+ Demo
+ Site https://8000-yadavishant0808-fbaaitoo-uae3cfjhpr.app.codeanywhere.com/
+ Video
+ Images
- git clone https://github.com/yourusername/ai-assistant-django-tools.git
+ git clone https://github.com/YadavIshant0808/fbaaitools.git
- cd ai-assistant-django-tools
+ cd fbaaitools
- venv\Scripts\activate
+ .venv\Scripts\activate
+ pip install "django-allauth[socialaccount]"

...

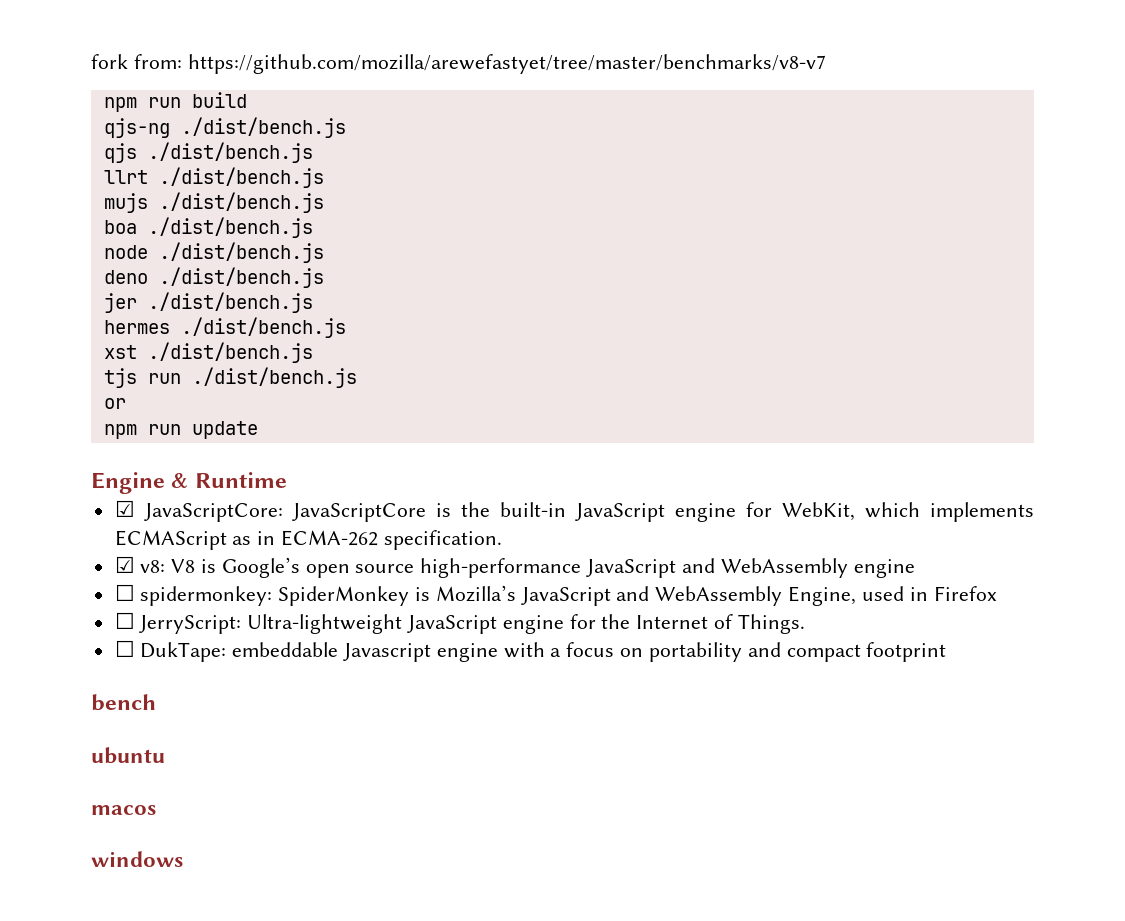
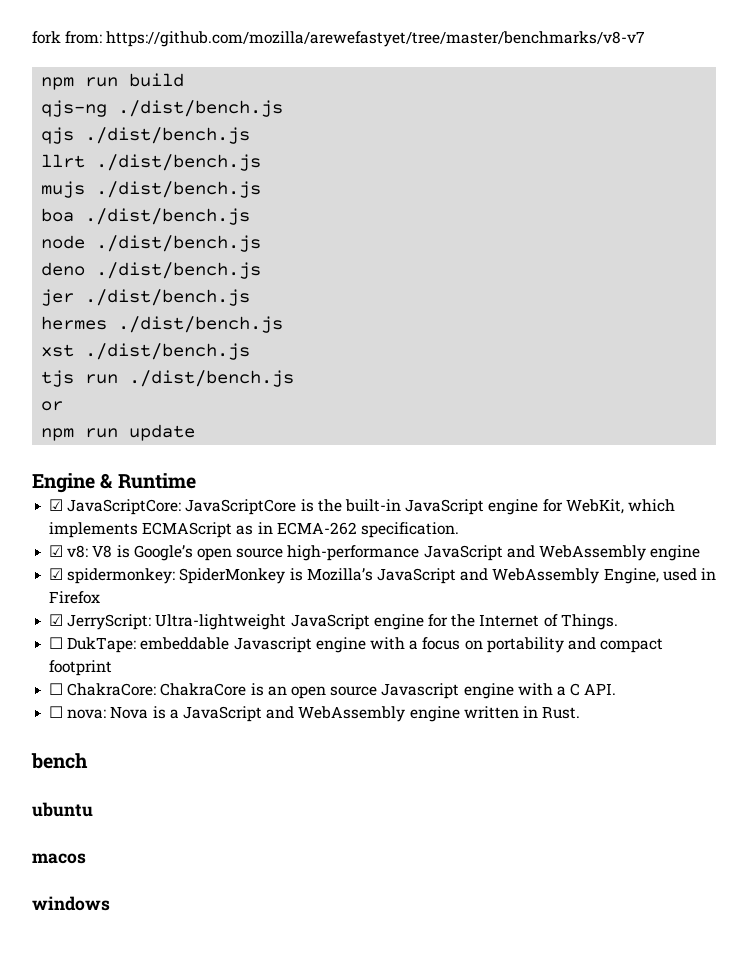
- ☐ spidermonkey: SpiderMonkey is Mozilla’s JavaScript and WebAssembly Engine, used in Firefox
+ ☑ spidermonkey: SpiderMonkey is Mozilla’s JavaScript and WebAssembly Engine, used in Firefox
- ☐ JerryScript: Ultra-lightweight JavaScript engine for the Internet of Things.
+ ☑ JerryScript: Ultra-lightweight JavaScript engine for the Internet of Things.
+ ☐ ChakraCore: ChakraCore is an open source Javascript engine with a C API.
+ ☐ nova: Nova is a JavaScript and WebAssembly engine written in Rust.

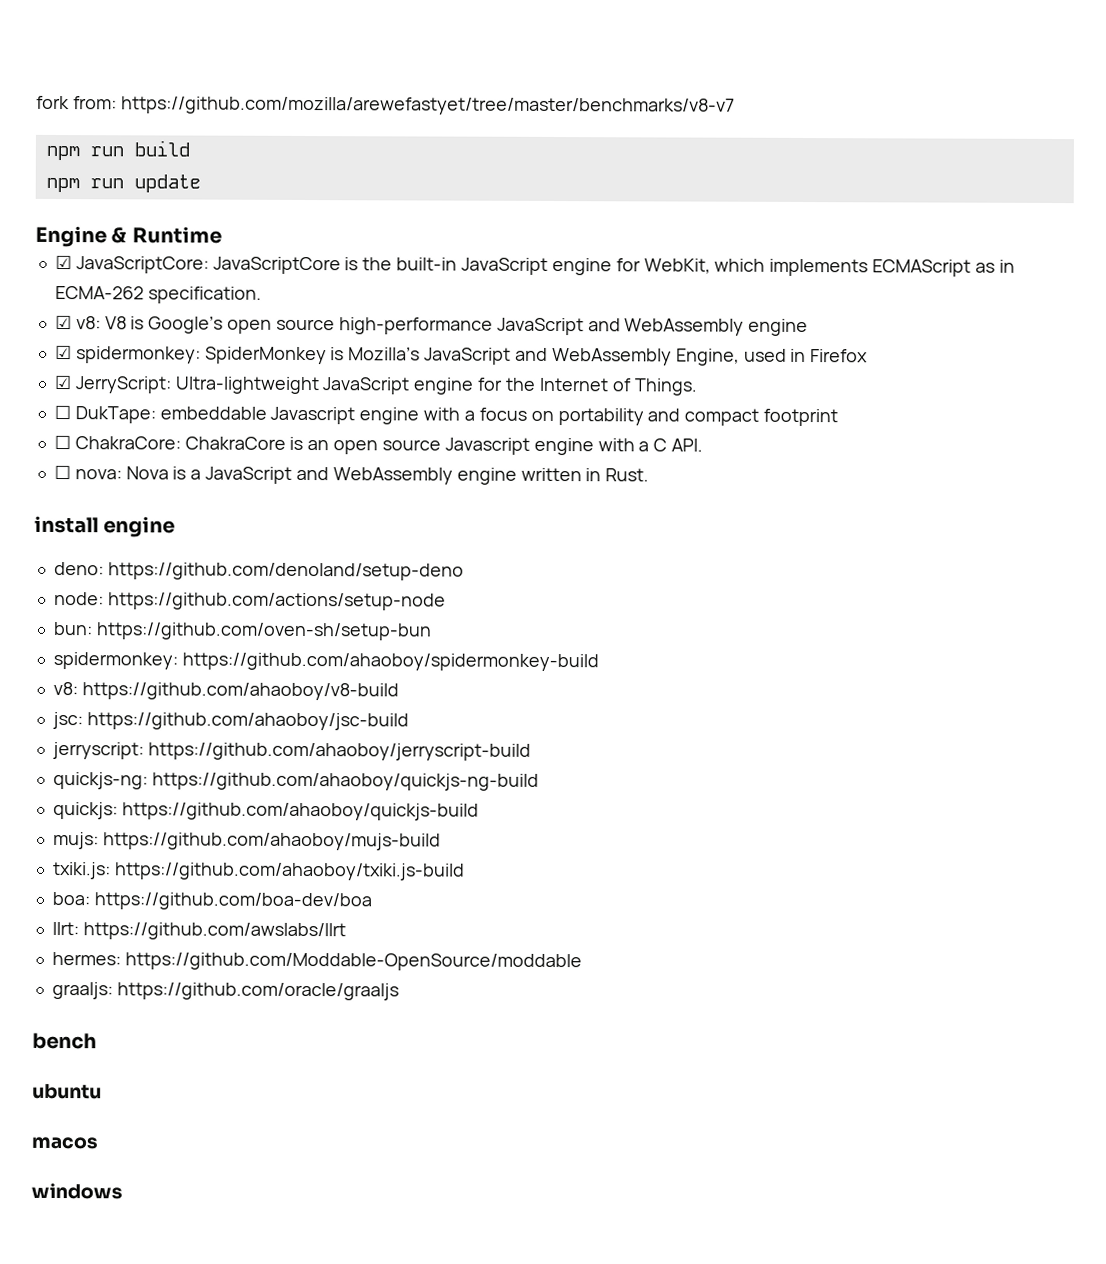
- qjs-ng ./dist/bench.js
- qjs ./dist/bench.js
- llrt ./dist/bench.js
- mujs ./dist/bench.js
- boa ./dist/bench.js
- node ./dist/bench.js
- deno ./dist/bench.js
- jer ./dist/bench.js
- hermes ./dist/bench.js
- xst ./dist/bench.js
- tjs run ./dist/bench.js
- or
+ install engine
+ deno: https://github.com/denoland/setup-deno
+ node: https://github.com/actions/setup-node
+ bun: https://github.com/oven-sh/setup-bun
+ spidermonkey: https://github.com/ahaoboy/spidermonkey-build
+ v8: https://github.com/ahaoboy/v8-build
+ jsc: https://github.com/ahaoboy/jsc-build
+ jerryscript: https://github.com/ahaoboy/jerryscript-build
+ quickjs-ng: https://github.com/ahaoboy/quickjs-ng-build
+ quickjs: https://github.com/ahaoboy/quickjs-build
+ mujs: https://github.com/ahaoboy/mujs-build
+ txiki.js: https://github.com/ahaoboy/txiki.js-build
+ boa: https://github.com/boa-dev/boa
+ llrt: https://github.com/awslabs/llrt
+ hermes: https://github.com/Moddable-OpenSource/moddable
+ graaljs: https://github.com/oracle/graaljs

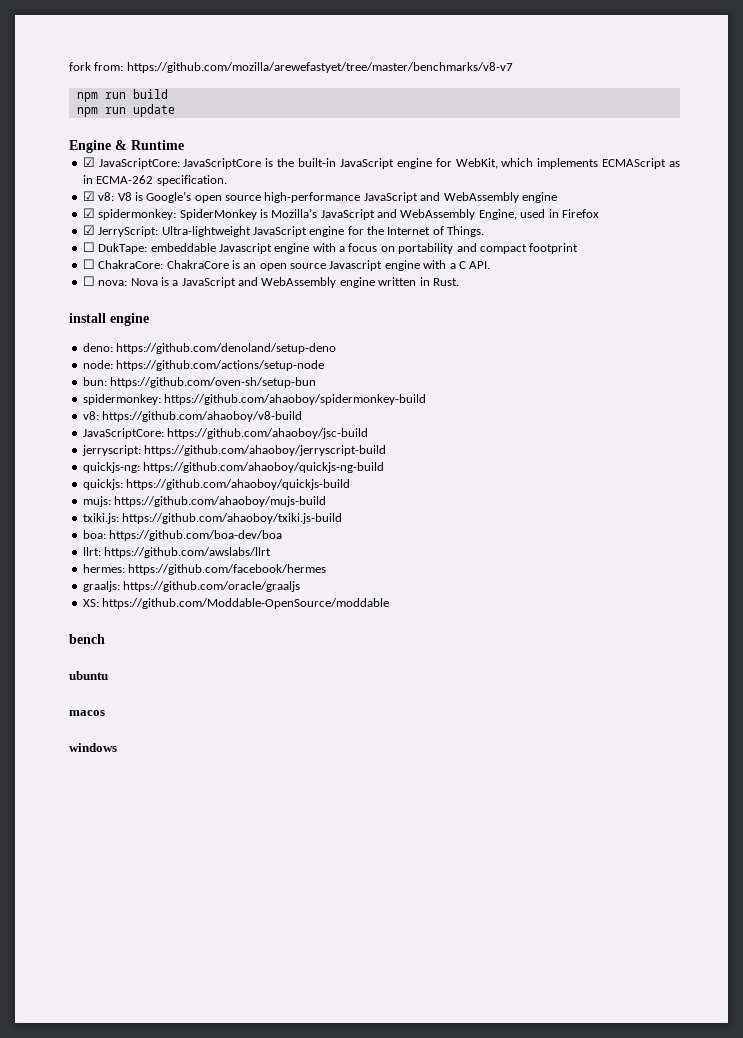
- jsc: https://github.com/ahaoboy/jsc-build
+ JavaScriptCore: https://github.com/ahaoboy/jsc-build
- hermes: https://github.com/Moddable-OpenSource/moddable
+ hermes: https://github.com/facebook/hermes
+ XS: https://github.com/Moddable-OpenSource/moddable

## AIM OF THE TASK
Your job is to return all lines above that hold the word "bench".

## ANSWER TO THIS EXERCISE
- qjs-ng ./dist/bench.js
- qjs ./dist/bench.js
- llrt ./dist/bench.js
- mujs ./dist/bench.js
- boa ./dist/bench.js
- node ./dist/bench.js
- deno ./dist/bench.js
- jer ./dist/bench.js
- hermes ./dist/bench.js
- xst ./dist/bench.js
- tjs run ./dist/bench.js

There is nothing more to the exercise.